§ Raw data
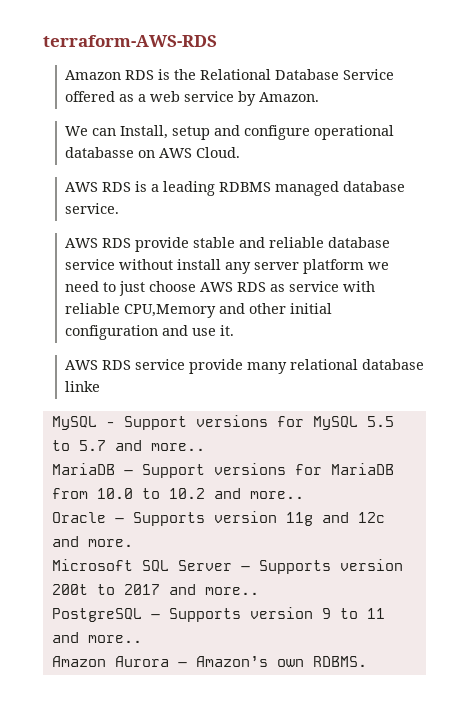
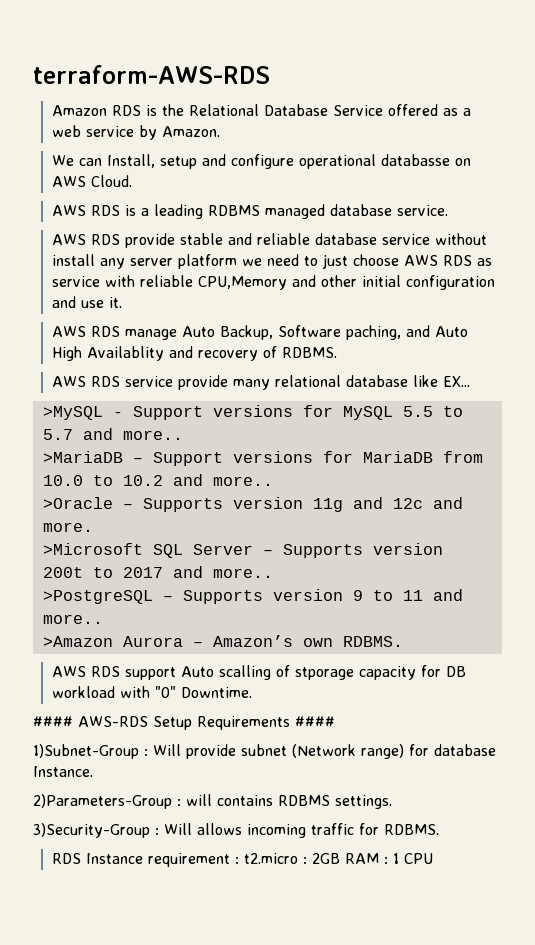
(235, 330) none -> [51,325,468,340] [51,346,337,361] // AWS RDS manage Auto Backup, Software paching, and Auto High Availablity and recovery of RDBMS.
[65,381,101,392] [51,416,97,430] linke // MySQL -> [412,375,470,387] [42,406,103,420] like EX... // >MySQL
[51,463,115,475] MariaDB -> [42,451,123,463] >MariaDB
[51,512,106,523] Oracle -> [42,497,113,509] >Oracle
[51,559,133,571] Microsoft -> [42,543,143,555] >Microsoft
[51,608,142,622] PostgreSQL -> [42,590,153,604] >PostgreSQL
[51,656,106,667] Amazon -> [42,636,113,647] >Amazon
(367, 661) none -> [51,665,466,680] [51,686,252,698] [33,716,335,730] [33,744,496,759] [33,766,93,777] [33,794,392,809] [33,823,439,838] [51,853,433,867] // AWS RDS support Auto scalling of stporage capacity for DB workload with "0" Downtime. // #### AWS-RDS Setup Requirements #### // 1)Subnet-Group : Will provide subnet (Network range) for database Instance. // 2)Parameters-Group : will contains RDBMS settings. // 3)Security-Group : Will allows incoming traffic for RDBMS. // RDS Instance requirement : t2.micro : 2GB RAM : 1 CPU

§ What the task asks
Every line between the start of the listing and the line containing "[51,608,142,622] PostgreSQL ->", both ends counted, needs to be printed exactly, minus the pictures.

§ Answer below
(235, 330) none -> [51,325,468,340] [51,346,337,361] // AWS RDS manage Auto Backup, Software paching, and Auto High Availablity and recovery of RDBMS.
[65,381,101,392] [51,416,97,430] linke // MySQL -> [412,375,470,387] [42,406,103,420] like EX... // >MySQL
[51,463,115,475] MariaDB -> [42,451,123,463] >MariaDB
[51,512,106,523] Oracle -> [42,497,113,509] >Oracle
[51,559,133,571] Microsoft -> [42,543,143,555] >Microsoft
[51,608,142,622] PostgreSQL -> [42,590,153,604] >PostgreSQL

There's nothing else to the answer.